Create and Display Data Privacy Policies

Data privacy policies should be written and displayed prominently on your website. Some websites request that users accept them as part of their terms and conditions of using the website.

Privacy policies include:

  1. Details on how data is collected, shared, and stored
  2. Users’ abilities to stop data collection or access records
  3. Where to send complaints, questions, comments
  4. How IP addresses, cookies, and external links are used
  5. Any other information related to data use and collection

The Council of Nonprofits has a good privacy policy which you can review as a guideline to help you create your own. It includes the major points most nonprofits should cover in their privacy policies.

How Data Is Used

Most people recognize that some data is collected anytime they visit a website. Few object to simply recording IP addresses of people who visit a site but do disagree with who sites share their data with – they want control over who sees their personal information.

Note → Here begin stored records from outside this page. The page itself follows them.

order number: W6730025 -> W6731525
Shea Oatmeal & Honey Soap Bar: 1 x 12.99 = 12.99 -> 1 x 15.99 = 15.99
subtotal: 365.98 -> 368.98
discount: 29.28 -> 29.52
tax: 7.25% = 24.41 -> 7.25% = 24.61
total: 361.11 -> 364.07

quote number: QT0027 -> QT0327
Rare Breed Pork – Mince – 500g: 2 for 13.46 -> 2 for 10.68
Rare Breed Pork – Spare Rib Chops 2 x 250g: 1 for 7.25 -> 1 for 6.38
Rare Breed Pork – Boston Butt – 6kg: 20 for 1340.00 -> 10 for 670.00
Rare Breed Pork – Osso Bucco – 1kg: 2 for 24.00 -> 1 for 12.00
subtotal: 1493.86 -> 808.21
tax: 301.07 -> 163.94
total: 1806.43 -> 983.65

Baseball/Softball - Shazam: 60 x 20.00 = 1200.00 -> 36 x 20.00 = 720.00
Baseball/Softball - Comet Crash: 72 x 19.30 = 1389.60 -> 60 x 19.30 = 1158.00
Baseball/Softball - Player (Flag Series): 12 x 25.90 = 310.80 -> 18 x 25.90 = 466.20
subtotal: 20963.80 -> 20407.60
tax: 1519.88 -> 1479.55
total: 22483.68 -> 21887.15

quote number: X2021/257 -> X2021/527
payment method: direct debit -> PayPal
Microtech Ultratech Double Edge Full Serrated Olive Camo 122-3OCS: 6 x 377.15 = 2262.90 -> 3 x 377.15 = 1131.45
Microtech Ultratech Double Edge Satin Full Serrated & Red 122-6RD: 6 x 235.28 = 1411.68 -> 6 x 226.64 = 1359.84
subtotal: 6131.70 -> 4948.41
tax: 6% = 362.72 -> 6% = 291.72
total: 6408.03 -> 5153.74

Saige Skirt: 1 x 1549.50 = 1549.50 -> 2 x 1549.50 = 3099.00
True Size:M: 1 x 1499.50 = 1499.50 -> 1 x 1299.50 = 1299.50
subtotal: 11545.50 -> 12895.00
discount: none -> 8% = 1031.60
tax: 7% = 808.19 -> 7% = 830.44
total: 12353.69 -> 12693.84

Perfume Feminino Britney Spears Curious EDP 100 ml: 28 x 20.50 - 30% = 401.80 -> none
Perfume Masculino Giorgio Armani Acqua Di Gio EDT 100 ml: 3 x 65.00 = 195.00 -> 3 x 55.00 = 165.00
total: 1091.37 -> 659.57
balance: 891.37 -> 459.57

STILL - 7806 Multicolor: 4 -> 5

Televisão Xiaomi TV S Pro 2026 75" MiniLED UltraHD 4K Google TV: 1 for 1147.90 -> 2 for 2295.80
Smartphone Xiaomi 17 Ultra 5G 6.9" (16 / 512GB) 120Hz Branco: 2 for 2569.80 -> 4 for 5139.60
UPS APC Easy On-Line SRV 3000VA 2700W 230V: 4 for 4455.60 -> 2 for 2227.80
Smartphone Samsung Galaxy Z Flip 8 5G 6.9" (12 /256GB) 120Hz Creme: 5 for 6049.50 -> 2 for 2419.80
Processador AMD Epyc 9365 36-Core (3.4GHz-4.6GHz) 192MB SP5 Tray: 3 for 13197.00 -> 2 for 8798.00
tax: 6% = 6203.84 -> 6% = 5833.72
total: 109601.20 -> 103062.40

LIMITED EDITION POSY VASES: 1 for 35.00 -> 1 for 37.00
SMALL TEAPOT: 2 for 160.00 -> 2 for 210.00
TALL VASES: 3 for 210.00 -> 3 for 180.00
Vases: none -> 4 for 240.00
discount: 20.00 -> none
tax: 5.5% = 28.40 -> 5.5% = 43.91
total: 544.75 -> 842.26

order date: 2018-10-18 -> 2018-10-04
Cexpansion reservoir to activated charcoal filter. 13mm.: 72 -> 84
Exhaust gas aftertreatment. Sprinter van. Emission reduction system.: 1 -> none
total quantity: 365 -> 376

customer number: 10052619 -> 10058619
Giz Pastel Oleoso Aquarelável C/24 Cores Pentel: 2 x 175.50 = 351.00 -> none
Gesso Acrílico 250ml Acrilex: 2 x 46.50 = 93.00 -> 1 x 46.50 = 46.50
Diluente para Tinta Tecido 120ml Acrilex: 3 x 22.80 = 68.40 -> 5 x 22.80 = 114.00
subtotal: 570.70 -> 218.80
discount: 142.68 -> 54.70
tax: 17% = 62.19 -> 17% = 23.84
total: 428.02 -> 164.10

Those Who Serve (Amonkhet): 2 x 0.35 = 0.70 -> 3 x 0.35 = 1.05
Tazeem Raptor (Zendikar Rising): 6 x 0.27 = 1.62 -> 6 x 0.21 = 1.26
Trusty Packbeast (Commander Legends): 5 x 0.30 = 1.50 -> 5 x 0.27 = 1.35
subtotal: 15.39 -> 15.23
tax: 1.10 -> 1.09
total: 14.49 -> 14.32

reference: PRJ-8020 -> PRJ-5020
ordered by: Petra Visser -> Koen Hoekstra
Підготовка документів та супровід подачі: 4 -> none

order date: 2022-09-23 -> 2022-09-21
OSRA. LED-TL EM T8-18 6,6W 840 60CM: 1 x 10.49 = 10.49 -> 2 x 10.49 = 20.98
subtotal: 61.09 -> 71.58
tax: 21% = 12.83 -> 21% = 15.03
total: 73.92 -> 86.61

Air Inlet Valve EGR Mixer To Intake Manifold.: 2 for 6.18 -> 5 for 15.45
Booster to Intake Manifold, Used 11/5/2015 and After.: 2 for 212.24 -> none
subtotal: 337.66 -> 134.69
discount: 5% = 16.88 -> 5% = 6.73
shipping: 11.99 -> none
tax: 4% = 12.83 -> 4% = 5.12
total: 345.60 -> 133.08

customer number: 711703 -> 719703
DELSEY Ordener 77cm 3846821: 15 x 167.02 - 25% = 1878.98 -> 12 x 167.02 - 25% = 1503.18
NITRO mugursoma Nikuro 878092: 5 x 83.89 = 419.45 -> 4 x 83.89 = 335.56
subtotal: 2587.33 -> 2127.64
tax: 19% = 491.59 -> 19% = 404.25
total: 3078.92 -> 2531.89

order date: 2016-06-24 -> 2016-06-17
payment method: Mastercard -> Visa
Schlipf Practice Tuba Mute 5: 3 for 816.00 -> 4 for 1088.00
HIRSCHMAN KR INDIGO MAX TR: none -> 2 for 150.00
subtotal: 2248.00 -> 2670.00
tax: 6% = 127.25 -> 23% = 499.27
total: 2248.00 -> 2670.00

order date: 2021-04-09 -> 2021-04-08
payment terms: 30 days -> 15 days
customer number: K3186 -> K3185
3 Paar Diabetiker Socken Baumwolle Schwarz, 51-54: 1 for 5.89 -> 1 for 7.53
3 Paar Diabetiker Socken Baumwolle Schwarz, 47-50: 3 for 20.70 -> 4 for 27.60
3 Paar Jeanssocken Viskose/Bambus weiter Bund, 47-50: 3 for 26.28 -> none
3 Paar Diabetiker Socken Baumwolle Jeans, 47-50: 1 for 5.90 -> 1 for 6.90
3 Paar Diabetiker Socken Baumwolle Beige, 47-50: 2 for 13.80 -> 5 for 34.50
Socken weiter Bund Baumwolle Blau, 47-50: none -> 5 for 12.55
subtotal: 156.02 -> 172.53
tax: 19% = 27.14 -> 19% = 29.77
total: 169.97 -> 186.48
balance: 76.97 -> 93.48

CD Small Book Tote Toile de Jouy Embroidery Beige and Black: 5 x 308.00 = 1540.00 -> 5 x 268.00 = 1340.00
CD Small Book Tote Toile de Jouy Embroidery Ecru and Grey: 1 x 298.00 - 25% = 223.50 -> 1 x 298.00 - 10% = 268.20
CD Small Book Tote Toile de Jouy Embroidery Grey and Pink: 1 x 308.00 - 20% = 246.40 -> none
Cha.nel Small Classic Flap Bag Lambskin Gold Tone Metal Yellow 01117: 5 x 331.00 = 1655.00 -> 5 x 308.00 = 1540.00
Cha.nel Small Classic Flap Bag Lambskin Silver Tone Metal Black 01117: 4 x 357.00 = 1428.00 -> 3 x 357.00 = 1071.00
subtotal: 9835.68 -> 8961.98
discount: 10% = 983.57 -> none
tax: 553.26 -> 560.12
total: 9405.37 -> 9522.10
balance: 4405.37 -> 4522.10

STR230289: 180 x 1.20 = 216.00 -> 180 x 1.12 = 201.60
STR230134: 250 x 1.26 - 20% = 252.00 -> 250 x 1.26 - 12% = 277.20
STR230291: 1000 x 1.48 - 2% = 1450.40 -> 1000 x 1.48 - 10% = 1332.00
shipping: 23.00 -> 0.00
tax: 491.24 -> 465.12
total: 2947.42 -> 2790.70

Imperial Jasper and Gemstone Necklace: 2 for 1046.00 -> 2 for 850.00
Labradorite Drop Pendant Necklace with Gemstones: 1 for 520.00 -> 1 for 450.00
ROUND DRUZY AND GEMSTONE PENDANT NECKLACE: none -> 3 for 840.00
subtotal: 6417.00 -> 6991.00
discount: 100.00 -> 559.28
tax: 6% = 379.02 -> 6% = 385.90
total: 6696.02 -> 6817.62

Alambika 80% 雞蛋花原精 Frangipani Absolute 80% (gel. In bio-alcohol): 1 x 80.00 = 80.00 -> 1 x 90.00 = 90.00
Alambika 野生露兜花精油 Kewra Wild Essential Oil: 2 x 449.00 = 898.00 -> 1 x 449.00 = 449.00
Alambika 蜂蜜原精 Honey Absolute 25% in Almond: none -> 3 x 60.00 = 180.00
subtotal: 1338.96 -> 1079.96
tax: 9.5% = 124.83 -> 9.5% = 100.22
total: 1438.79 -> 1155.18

As part of your data privacy policy, be specific about how data is shared. Consider limiting shared data only to necessary third-party vendors, such as mailing companies who help you package donor mailings, or some other third party you manage and control. Selling user data may be a tempting way to make extra money, but it can quickly sour any trust built with your member base.

Improve Data Security

Even if you only collect a few data elements when people register for your site or make a donation, you must make all efforts to safeguard that data from hackers. Small nonprofits are actually at greater risk than larger ones because criminals know that small organizations lack the resources to counter against a cyberattack. They are more likely to pay the ransom when data is hijacked and may lack a dedicated IT resource to protect against attacks.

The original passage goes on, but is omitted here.